Banner carried into a 1777 battle in the American Revolution

Brandywine Flag

The Brandywine flag was a banner carried by Captain Robert Wilson's company of the 7th Pennsylvania Regiment. The company flag received the name after it was used in the Battle of Brandywine, September 11, 1777. The flag is red, with a red and white American flag image in the canton.

Other stories indicate that the flag may have actually flown earlier, at the Battle of Cooch's Bridge in Delaware on 3 September 1777. Captain Wilson may have also brought it to the Battle of Paoli on 21 September and the Battle of Germantown on 4 October.

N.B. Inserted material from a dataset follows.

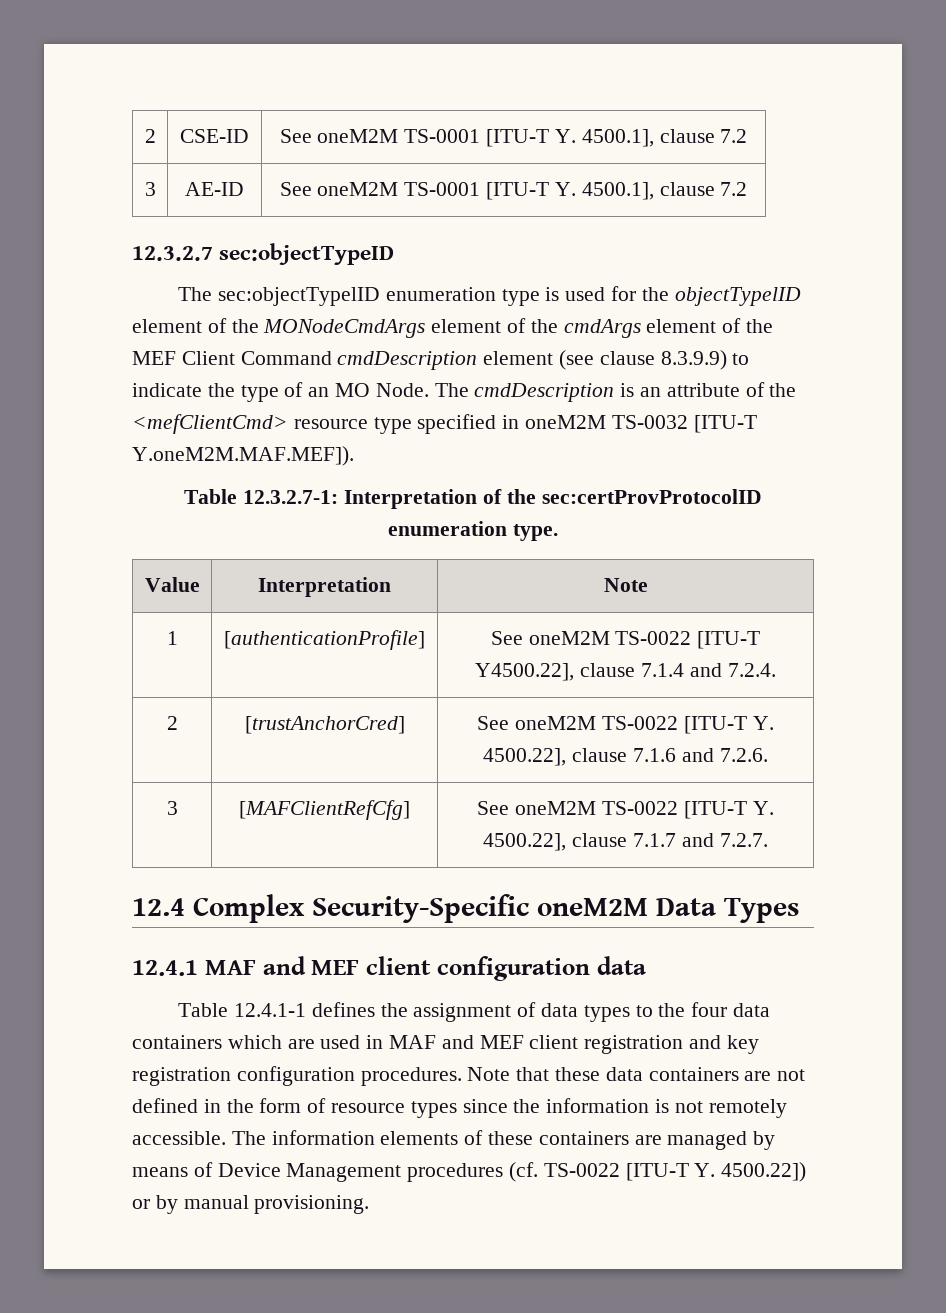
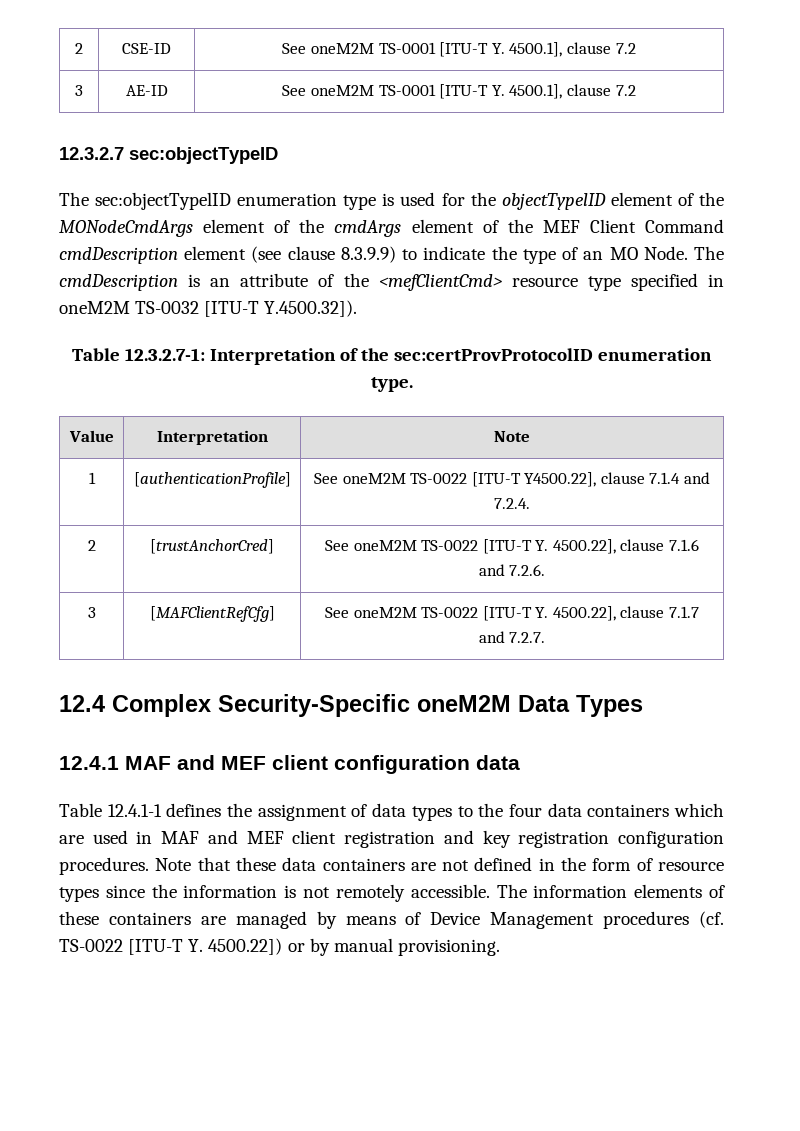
- The cmdDescription is an attribute of the <mefClientCmd> resource type specified in oneM2M TS-0032 [ITU-T Y.oneM2M.MAF.MEF]).
+ The cmdDescription is an attribute of the <mefClientCmd> resource type specified in oneM2M TS-0032 [ITU-T Y.4500.32]).

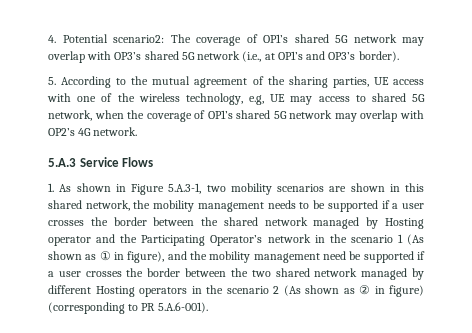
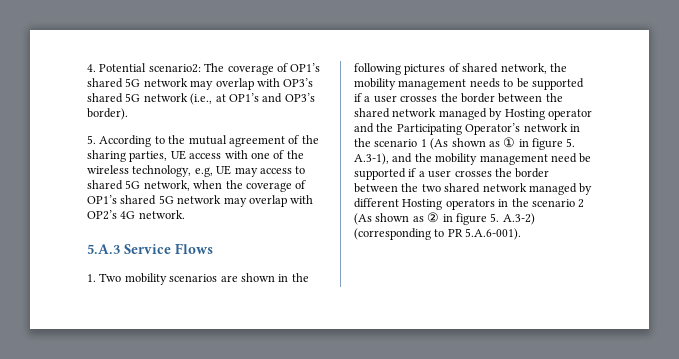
- 1. As shown in Figure 5.A.3-1, two mobility scenarios are shown in this shared network, the mobility management needs to be supported if a user crosses the border between the shared network managed by Hosting operator and the Participating Operator’s network in the scenario 1 (As shown as ① in figure), and the mobility management need be supported if a user crosses the border between the two shared network managed by different Hosting operators in the scenario 2 (As shown as ② in figure) (corresponding to PR 5.A.6-001).
+ 1. Two mobility scenarios are shown in the following pictures of shared network, the mobility management needs to be supported if a user crosses the border between the shared network managed by Hosting operator and the Participating Operator’s network in the scenario 1 (As shown as ① in figure 5. A.3-1), and the mobility management need be supported if a user crosses the border between the two shared network managed by different Hosting operators in the scenario 2 (As shown as ② in figure 5. A.3-2) (corresponding to PR 5.A.6-001).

The 7th Pennsylvania Flag may have been one of the first American flags to feature stars and stripes, although it was a militia company's flag, not a flag of Washington's army. The Flag Resolution of 1777 defined the official flag of the United States as having 13 stripes and 13 stars, although the specific pattern of the stars was not specified. Many variations existed. The flag shown in the canton of the Brandywine Flag uses a 4-5-4 star pattern, and was probably patterned after a Hopkinson-style United States flag.

The Brandywine Flag is currently displayed in Philadelphia's Independence National Historical Park, and was featured on a 33¢ postage stamp issued in 2000, as a part of the US Postal Service's Stars and Stripes series.

==Similar flag==

Forster flag

The Forster flag is a very similar flag that was used around the same time during the American Revolutionary War.